* EXERCISE DESCRIPTION: Up to and including the line with "Robotics & Control Systems", write out the listing from its first line, minus the pictures.

* LISTED ENTRIES:
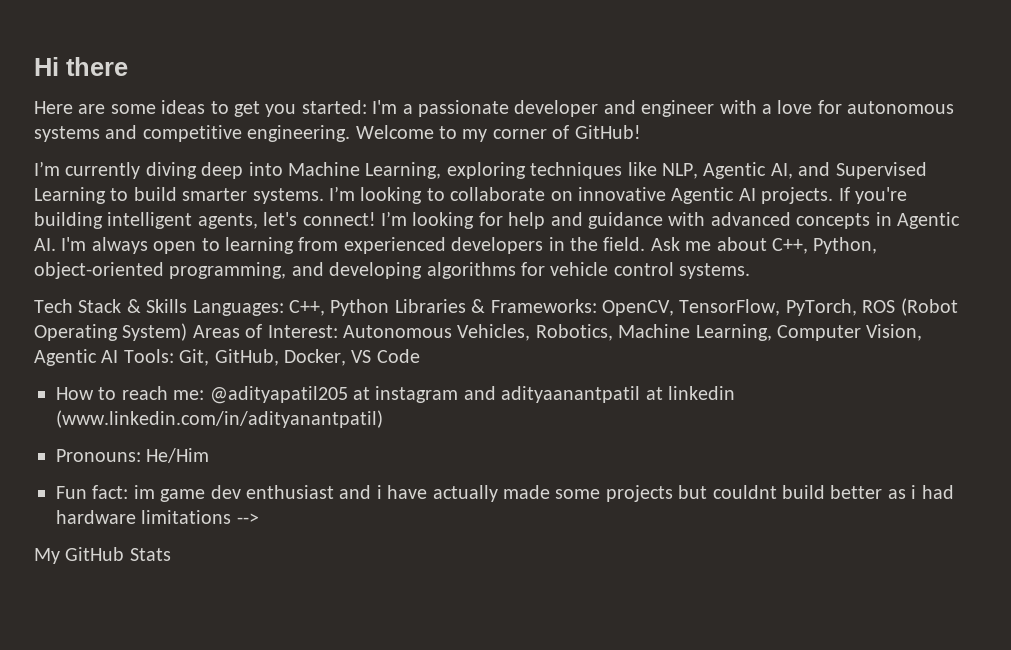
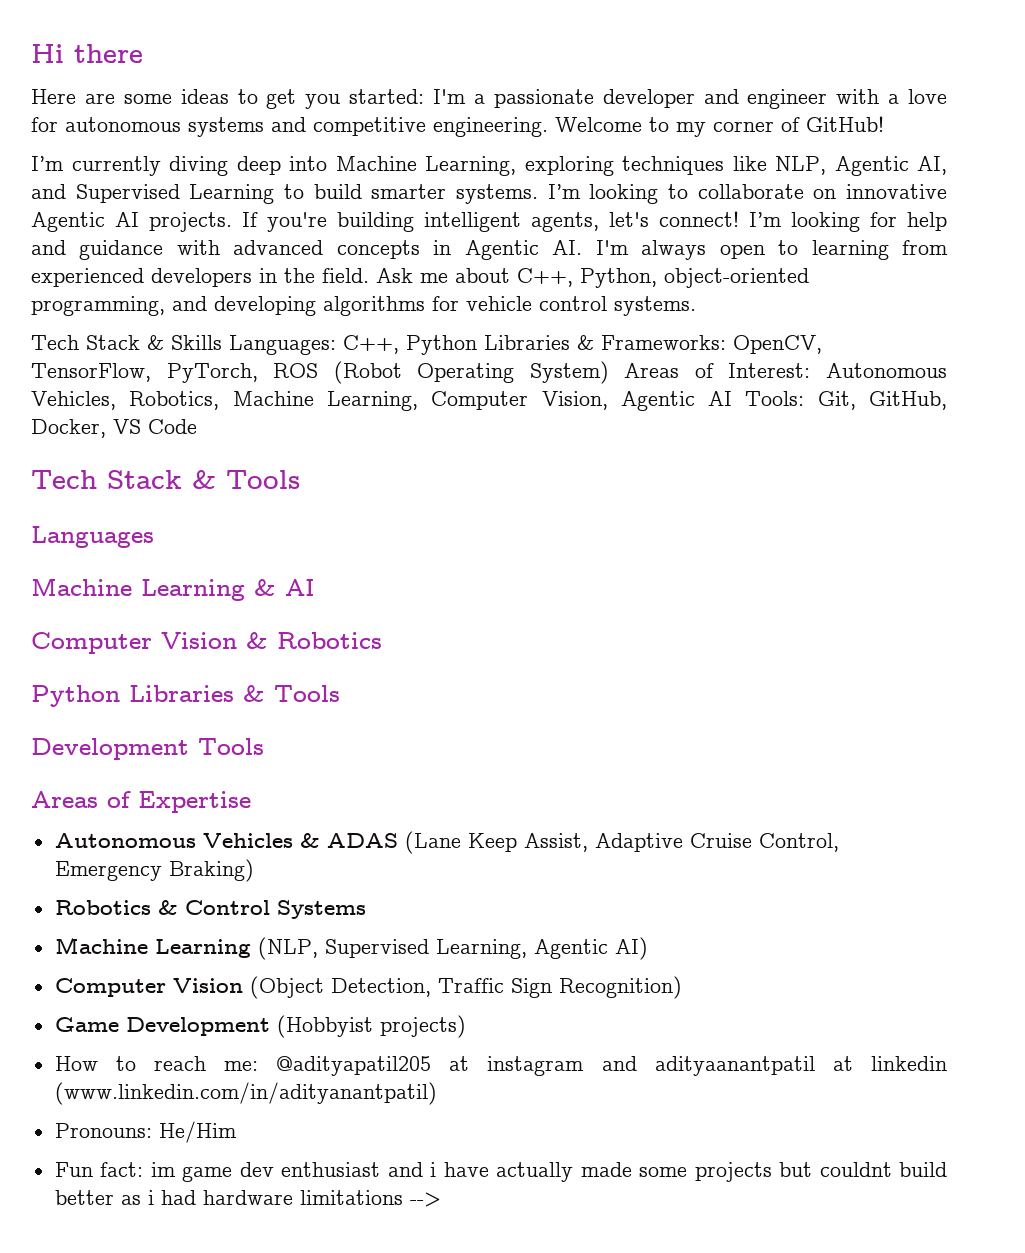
+ Tech Stack & Tools
+ Languages
+ Machine Learning & AI
+ Computer Vision & Robotics
+ Python Libraries & Tools
+ Development Tools
+ Areas of Expertise
+ Autonomous Vehicles & ADAS (Lane Keep Assist, Adaptive Cruise Control, Emergency Braking)
+ Robotics & Control Systems
+ Machine Learning (NLP, Supervised Learning, Agentic AI)
+ Computer Vision (Object Detection, Traffic Sign Recognition)
+ Game Development (Hobbyist projects)
- My GitHub Stats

* ANSWER BOX:
+ Tech Stack & Tools
+ Languages
+ Machine Learning & AI
+ Computer Vision & Robotics
+ Python Libraries & Tools
+ Development Tools
+ Areas of Expertise
+ Autonomous Vehicles & ADAS (Lane Keep Assist, Adaptive Cruise Control, Emergency Braking)
+ Robotics & Control Systems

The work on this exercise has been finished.